Keeping in mind the declining R&D budgets, it can be predicted that small molecules may outrun biopharmaceuticals considering their significantly lower costs of manufacture.

Following preclinical studies phase I and II clinical trials have to be conducted on cancer patients. Therefore, the previously mentioned research concepts must carried out in cooperation between universities and pharmaceutical industry, thereby constructing strong ties between the innovative academic ideas and their application and contribution in pharmaceutical development. To achieve economic success in this process, wide spectrum of technical methods from basic research that accompany the development process from the preclinical to the clinical stage is needed. This cooperation has to be tightly and optimally designed that long-term research and development strategies can be built.

After the identification and validation of potential inhibitors from medicinal plants, the next step is to develop diagnostic tools to screen which patients are going to benefit from the sought therapy. Since this step comes at the very end of a specific project and because personalized is still being intensively discussed at the moment, many phytochemicals would be identified. Therefore, the goal is to develop tightly linked diagnostic and therapeutic strategies to avoid ineffective drugs with high risk of side effects to optimize cancer therapy. To accomplish this, target proteins with prognostic relevance have to be recognized. Highly aggressive tumors are often characterized by the expression of proteins that are responsible for metastasis and resistance against classical chemotherapy. Hence, to assess the success of a specific therapy, it is important to identify these target proteins. This process is not only important for the prognosis of the therapy outcome, but also contributes to the discovery of natural and synthetic small molecules that can specifically inhibit these targets. Therefore, it is of high importance to combine these diagnostic and therapeutic tools to target molecules playing a key role in cancer biology.

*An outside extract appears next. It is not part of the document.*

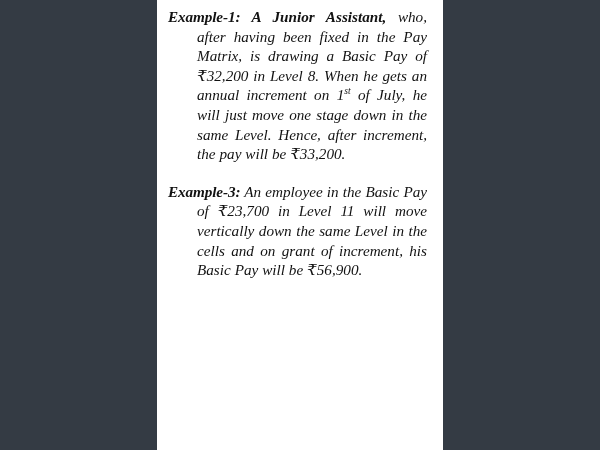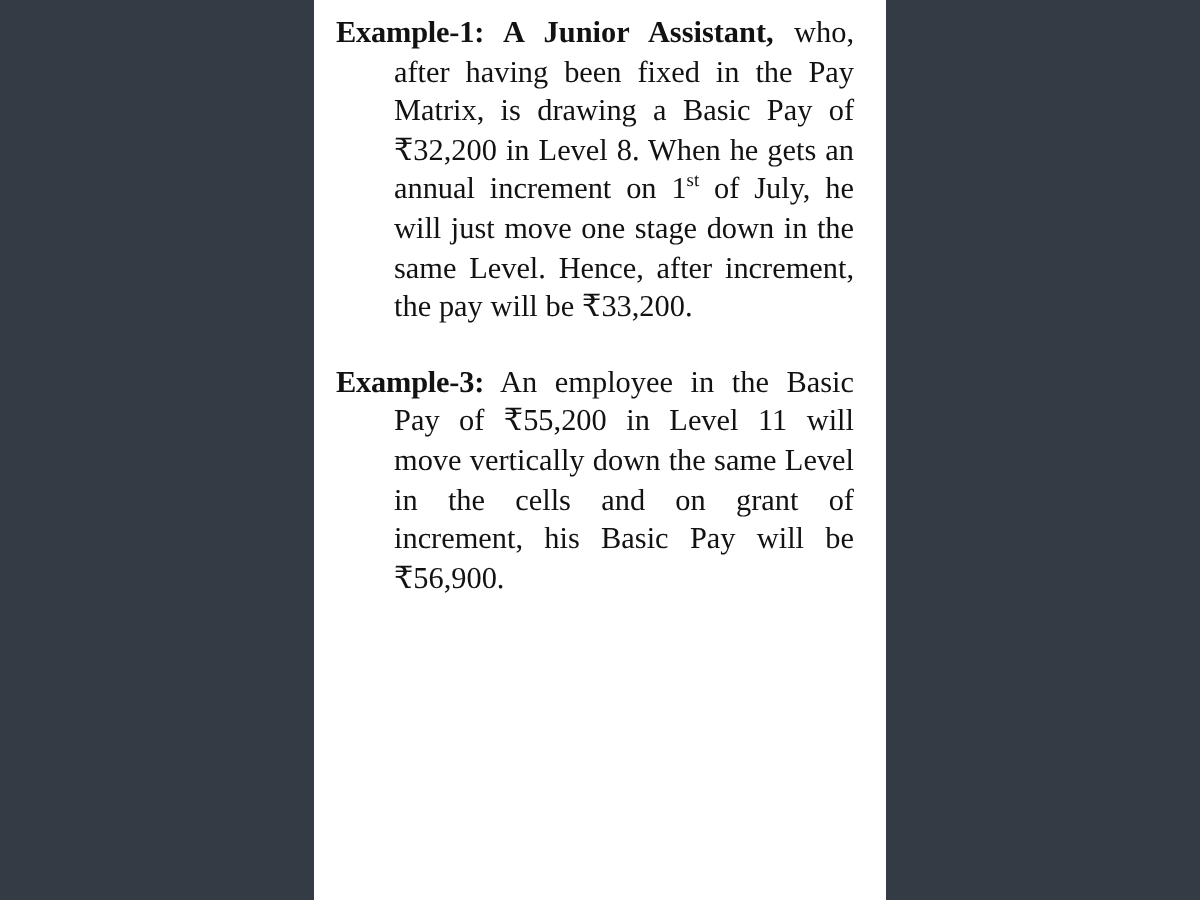"Example-1: A Junior Assistant, who," div { font-style: none -> italic }
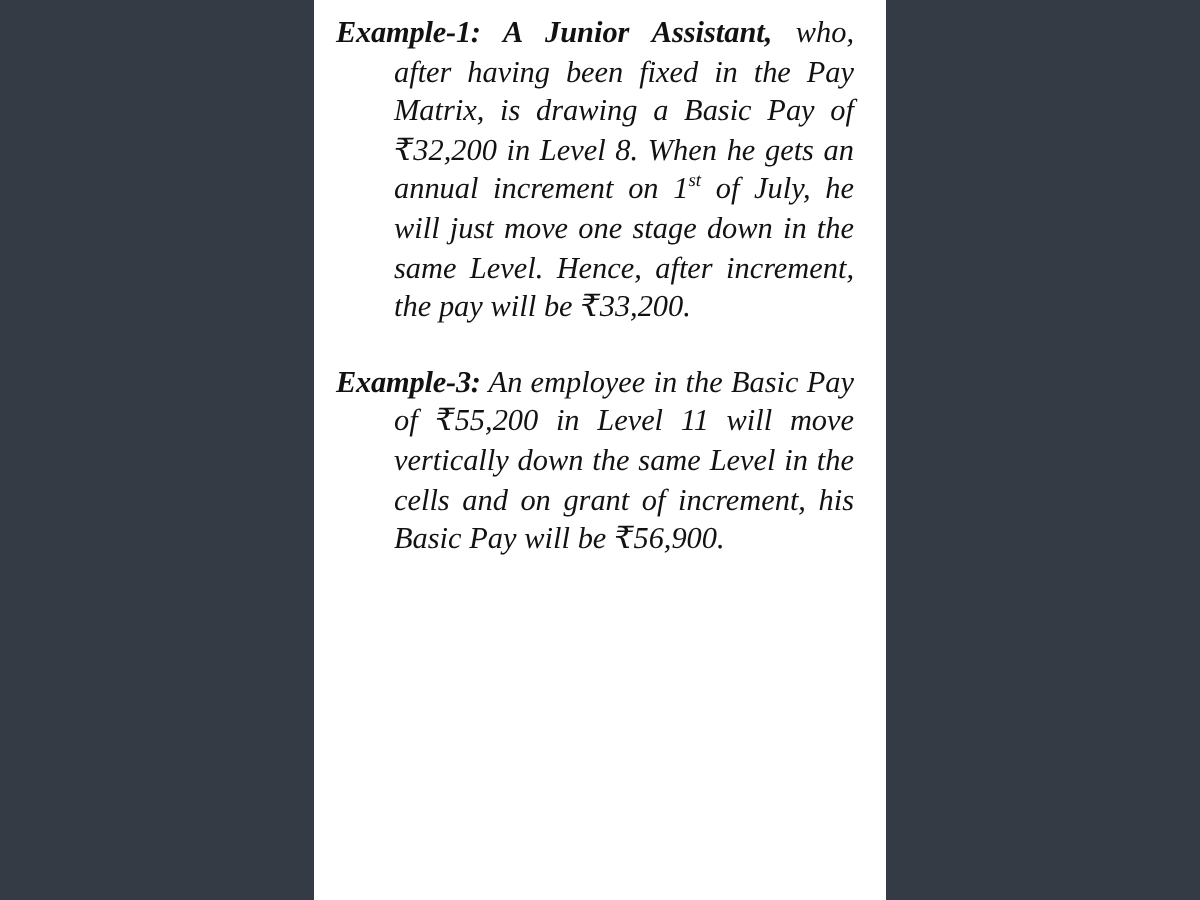"An employee in the Basic" span { text: 55,200 -> 23,700 }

These inhibitors have to be clinically investigated on a long term, in order to be readily launched on the market. As previously mentioned, a parallel process is to develop diagnostic tools, in order to individually predict the success of a selected therapy with a specific inhibitor. Therefore, mixed concepts of drug development depending on both diagnosis and therapy should be developed. This combination will allow the application of target-specific inhibitors on an individualized scale. Accordingly, a patient would only receive drugs with positive outcomes based on results from predictive diagnostic tests. With the long term application of this concept, more precise personalized therapy approaches with natural plant products can be achieved.

In this context, it is of high importance to flexibly plan these projects, in order to cope with constantly changing market environment and still be able to compete. In silico screening approaches provide numerous natural and synthetic small molecule candidate drugs that have wide application spectra. Thus, in case of fluctuations in the market environment or emergence of new competitors, a switch to another application field is possible through this method. This flexibility can also be experimentally applied, since cytotoxicity tests and experiments majoring binding capacity to a target protein are considered to be universal techniques. Therefore, the whole presented concept of synthetic or natural small molecules development remains flexible and competitive.

Through this flexibility and the universal applicability of these techniques, a benefit in various fields can accomplished due the various possibilities of cooperation in various fields (neuro-degenerative diseases, heart diseases, infections such as malaria, sleeping sickness, etc.), where further research topics and therapy concepts are tabulated.

Natural compounds represent an enormous source with an economic potential. The realization of research projects on natural compounds in the context of cancer therapy depends substantially on intelligent coping with changing environments of both local and international markets.